--- SUPPLIED DATA Enclosed Below ---
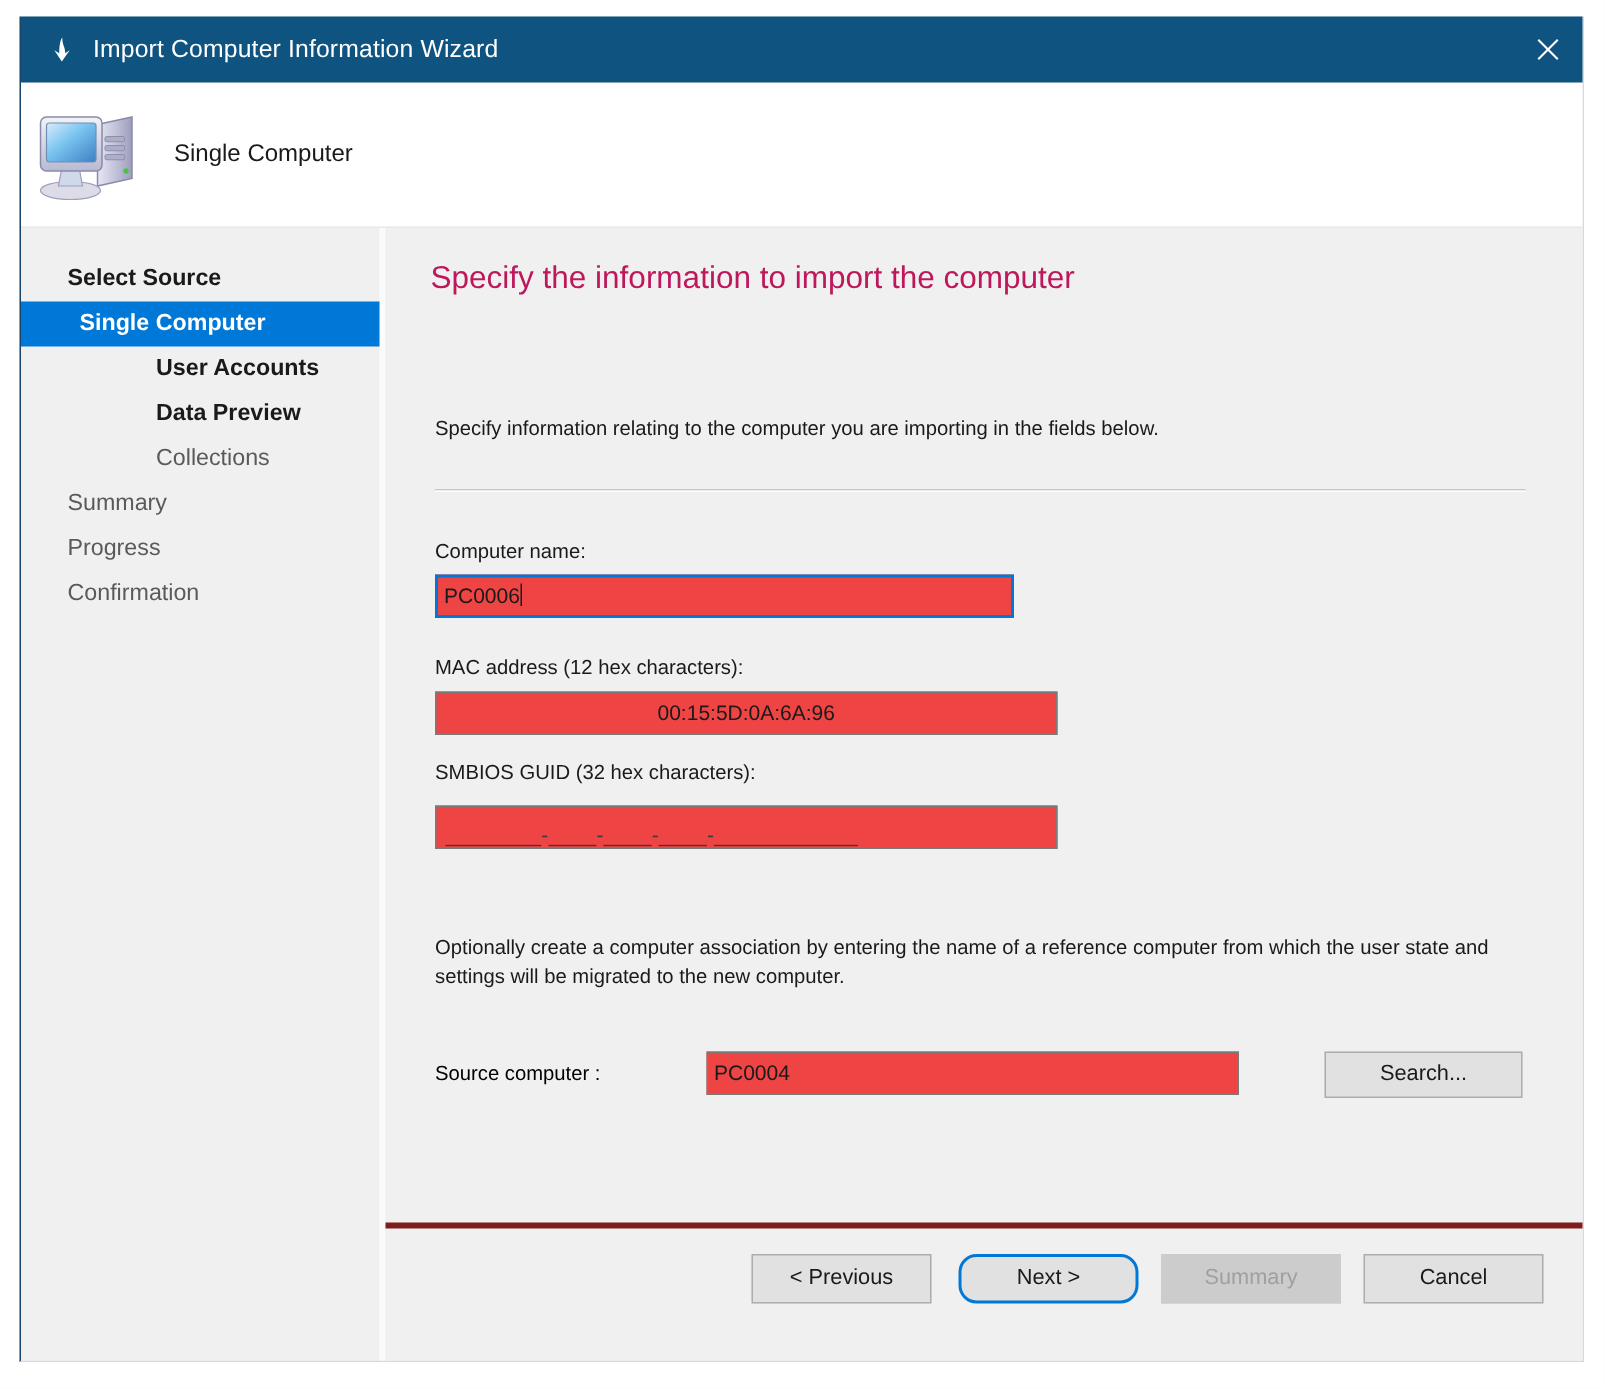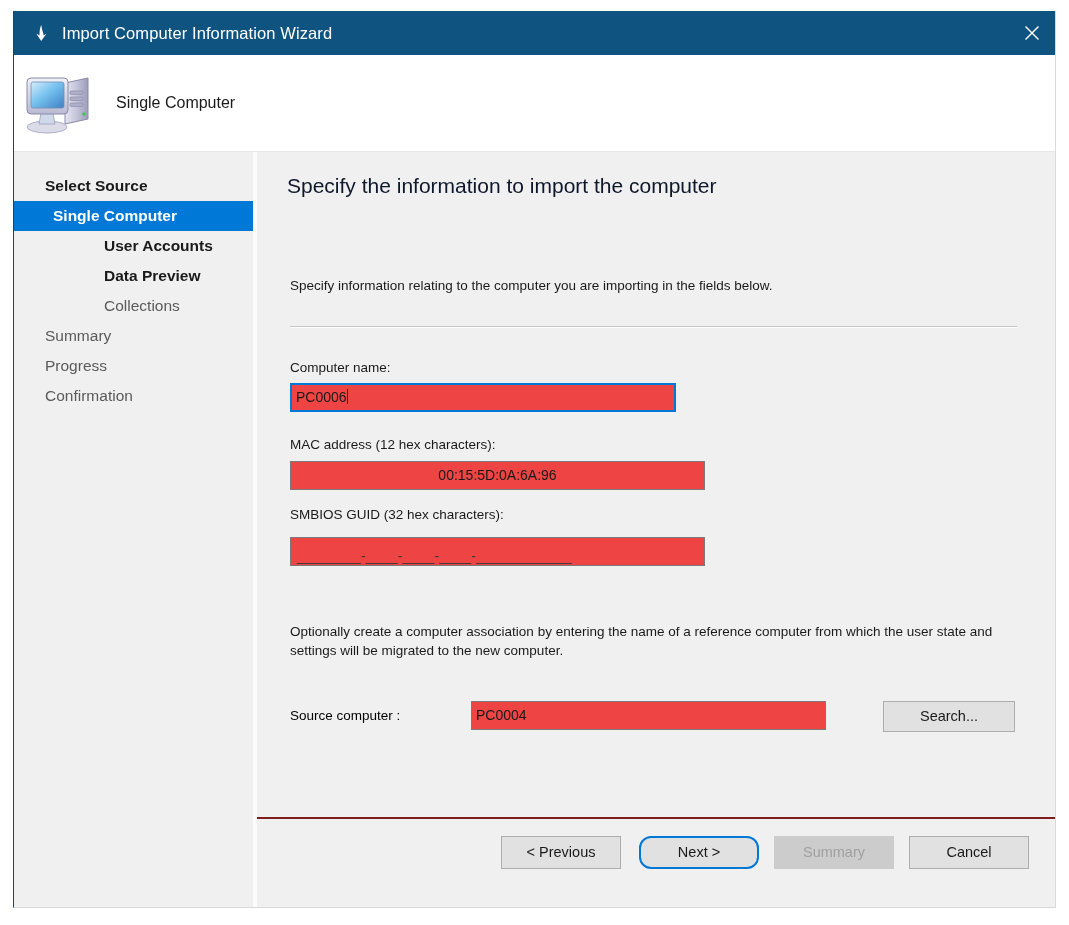"Specify the information to import" .page-title { color: #0f172a -> #be185d }
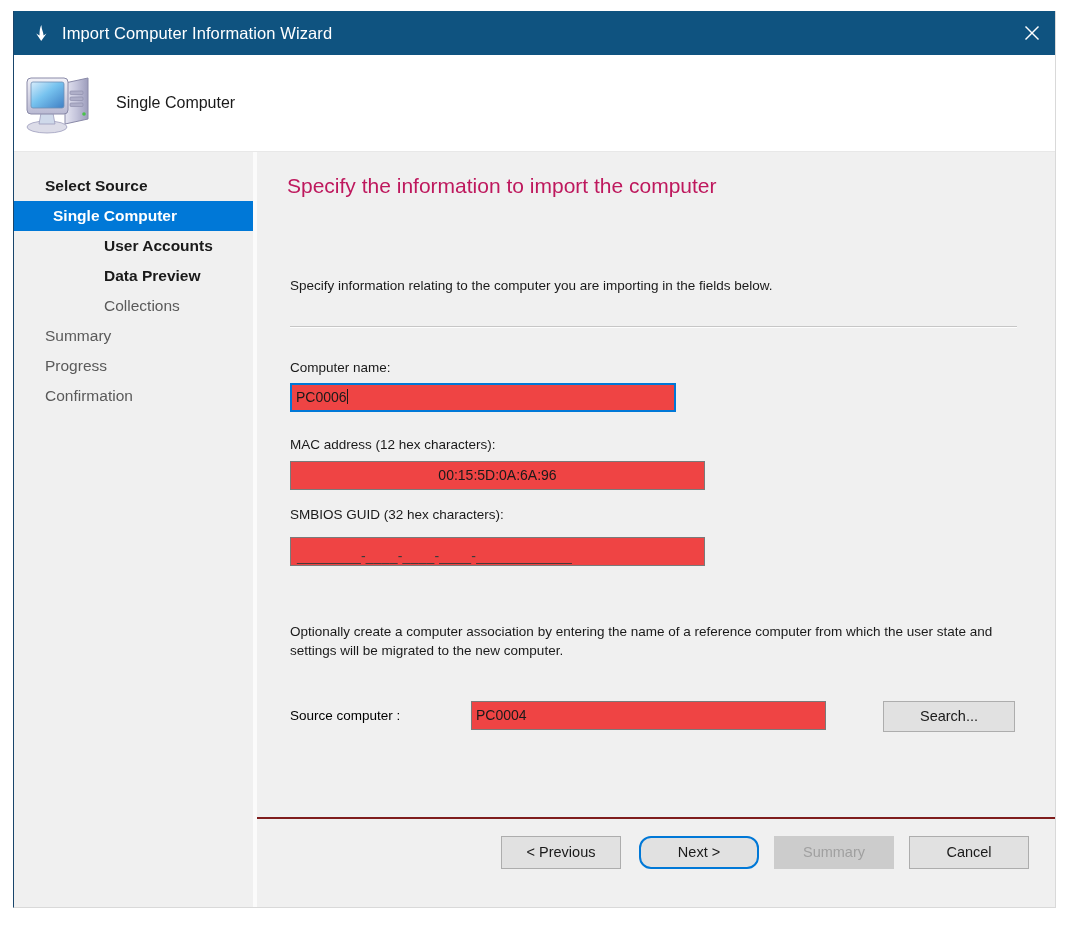"< Previous" .footer { border-top: 2px solid #7f1d1d -> 4px solid #7f1d1d }
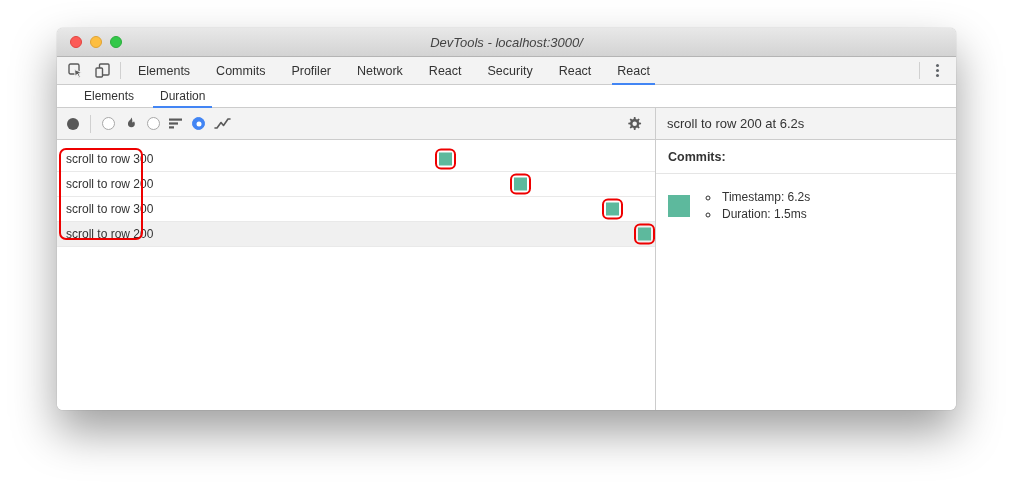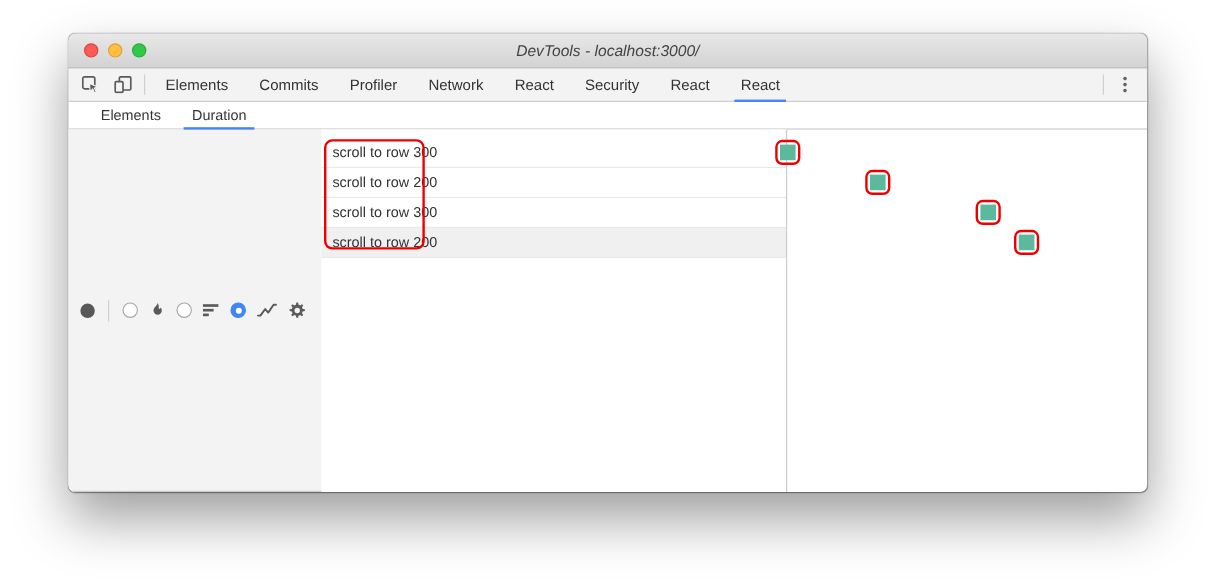"scroll to row 200 at" div.sidebar { html: none -> <div> <div> <span>scroll to row 200 at 6.2s</span> </div> <div>Commits:</div> <div> <span></span> <ul> <li>Timestamp: 6.2s</li> <li>Duration: 1.5ms</li> </ul> </div> </div> }
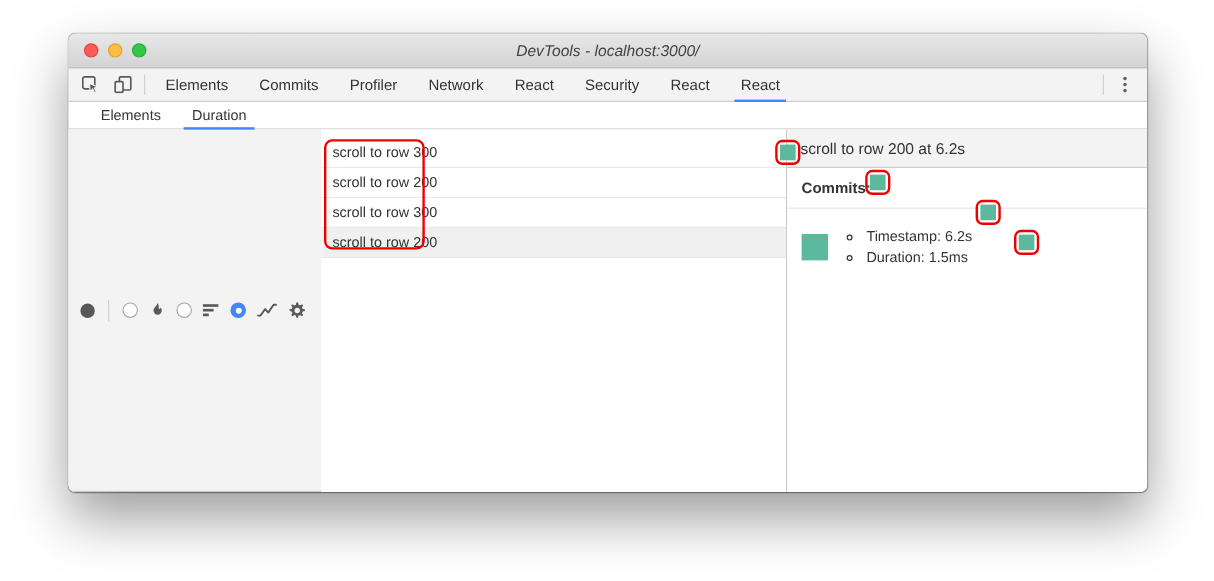"scroll to row 300" .main { flex-direction: row -> column }
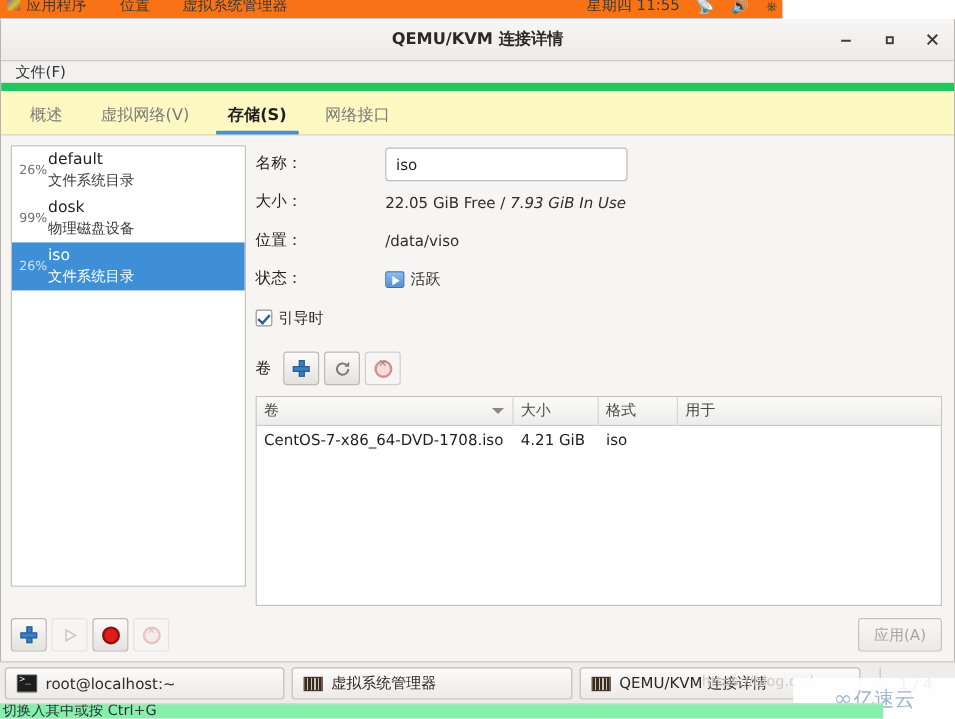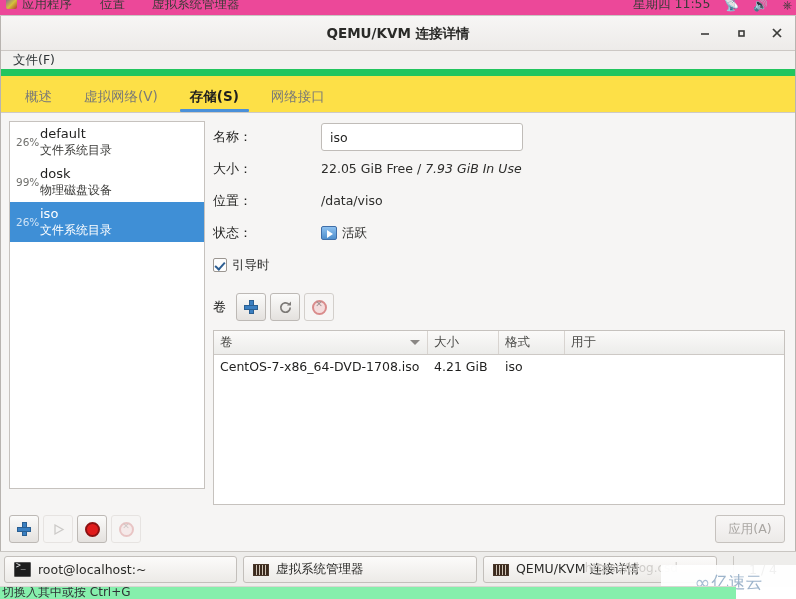"应用程序" #desktop-panel { background: #ec4899 -> #f97316; width: 796px -> 652px }
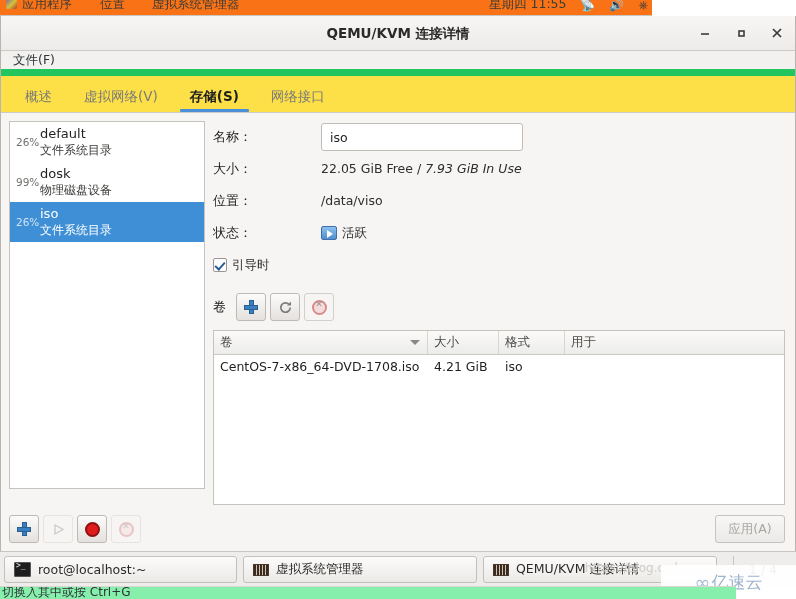"概述" #tabbar { background: #fde047 -> #fef9c3 }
--- End of Enclosed SUPPLIED DATA ---
(ACTIVITY): The lines from the one holding "flex-direction: row ->" through the end of the material above are to be echoed exactly, both ends included. Do not include pictures.

(EXERCISE RESPONSE):
"scroll to row 300" .main { flex-direction: row -> column }
"应用程序" #desktop-panel { background: #ec4899 -> #f97316; width: 796px -> 652px }
"概述" #tabbar { background: #fde047 -> #fef9c3 }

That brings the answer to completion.